At the other end of the spectrum, serious servers (database, communications, whatever) have been dealing with parallel processing of many requests since forever. High-end systems doing serious maths (the guys modelling weather systems, say) have also been using massive parallelisation on their supercomputers for zillions of years now.
There is a gap between these different areas, which we might traditionally have called the "workstation" market: the guys doing moderate number crunching for CAD, scientific visualisation, simulations, and the like. Many modern games also fall into this classification. This market is ripe for a parallel processing revolution, because historically it hasn't followed this approach very much because the hardware wouldn't really take advantage of it, yet the extra power is genuinely useful. But I don't think this represents some huge proportion of the software development industry as a whole. The guys working in these areas tend to be pretty smart, and will no doubt adopt useful practices and conventions fairly quickly now that the hardware has reached the point that they are useful.
As to what those conventions are, I just don't buy the whole "choice overload" theory. There are relatively few basic models for parallel processing: for example, you can have no shared state and communicate only through message passing, or you can have shared state. In the latter case, you then have the question of how to make sure that the sharing is safe, which leads to lock-based or lock-free approaches. Funky toys like transactional memory run at a slightly higher level than this, but they are ultimately constructed from the same building blocks, and again there are only a small number of approaches at this level to consider.

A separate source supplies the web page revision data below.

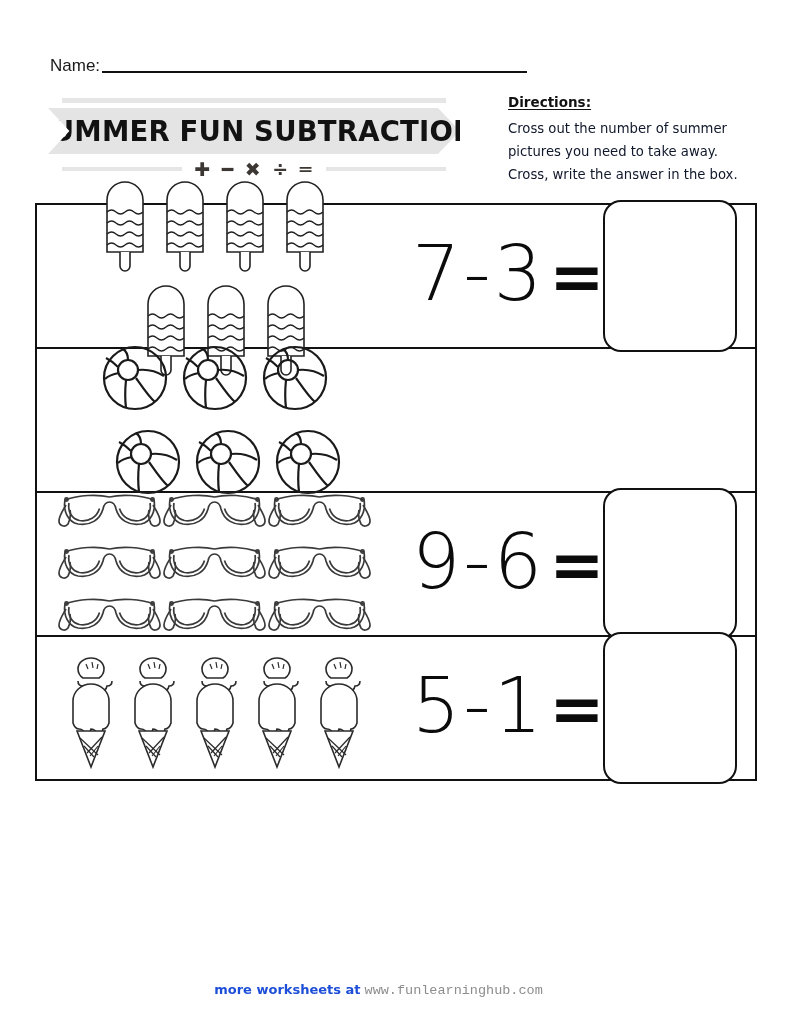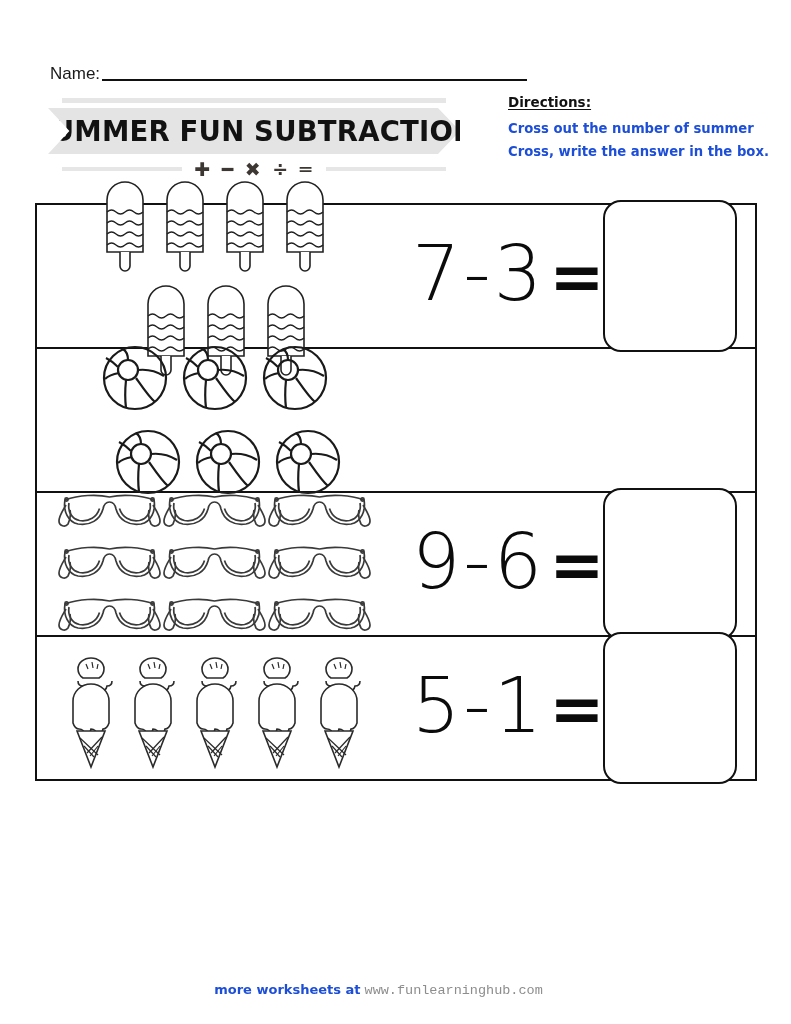"Name:" #name-row { top: 56px -> 48px }
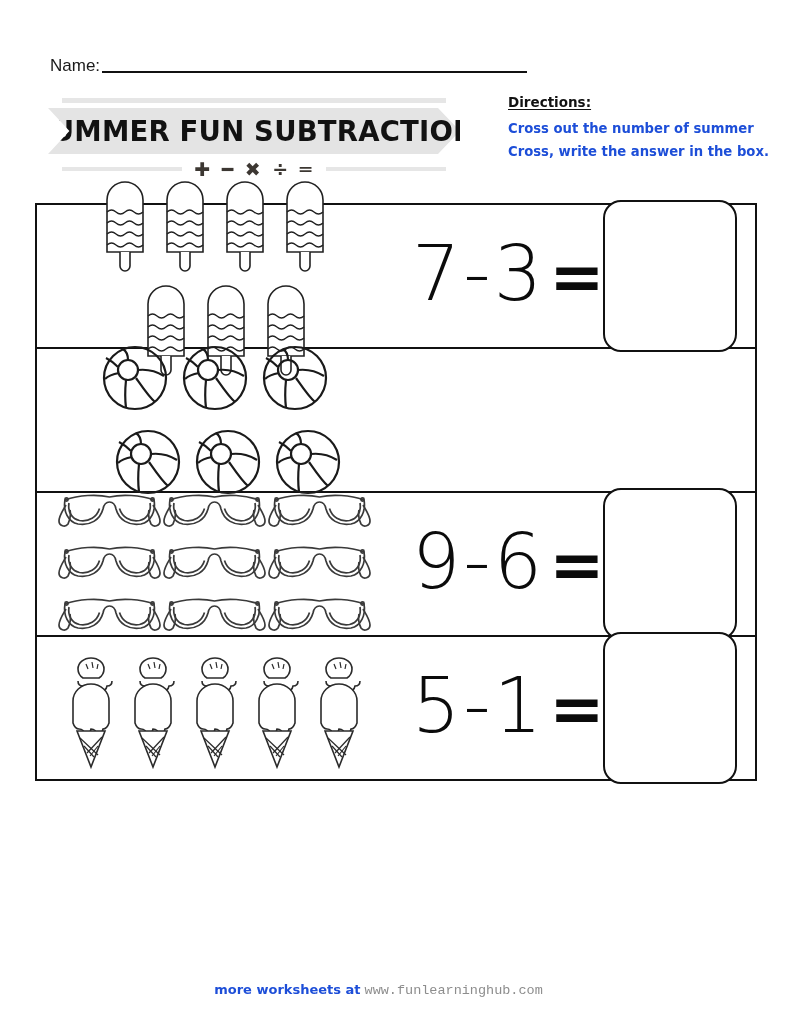"Cross out the number of" .direction-line { color: #1d4ed8 -> #0f172a; font-weight: bold -> none }
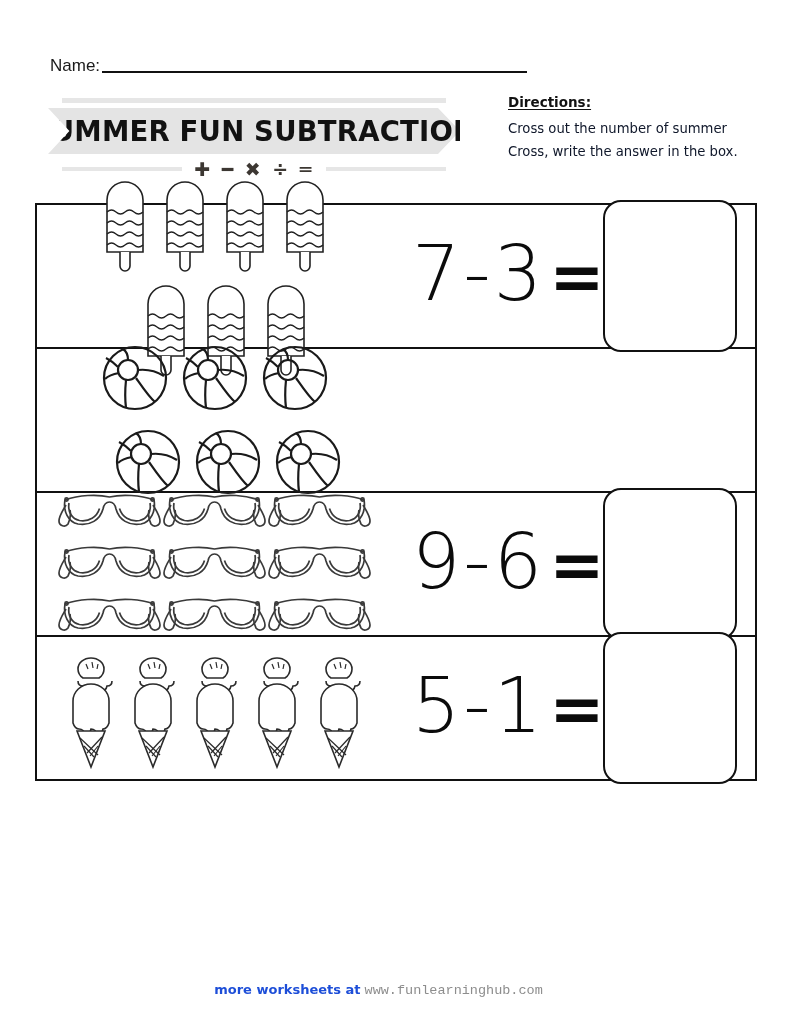"pictures you need to take" div.direction-line { html: none -> <div>pictures you need to take away.</div> }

I'm not familiar with all of those libraries mentioned in the story, but I'll bet that those three classifications (no shared state, shared state with explicit locking, shared state without explicit locks) probably cover the models used by most if not all of them. If you understand the trade-offs in those, you can produce a sensible design, and then the toolkit or framework you use to code it up is mostly just an implementation detail. Given that the trade-offs are pretty obvious and will often steer projects clearly in one direction, I don't think there's really that much to choose at all.
If you disagree, post your argument. (-1, Overrated) isn't your personal censorship tool for views you don't like.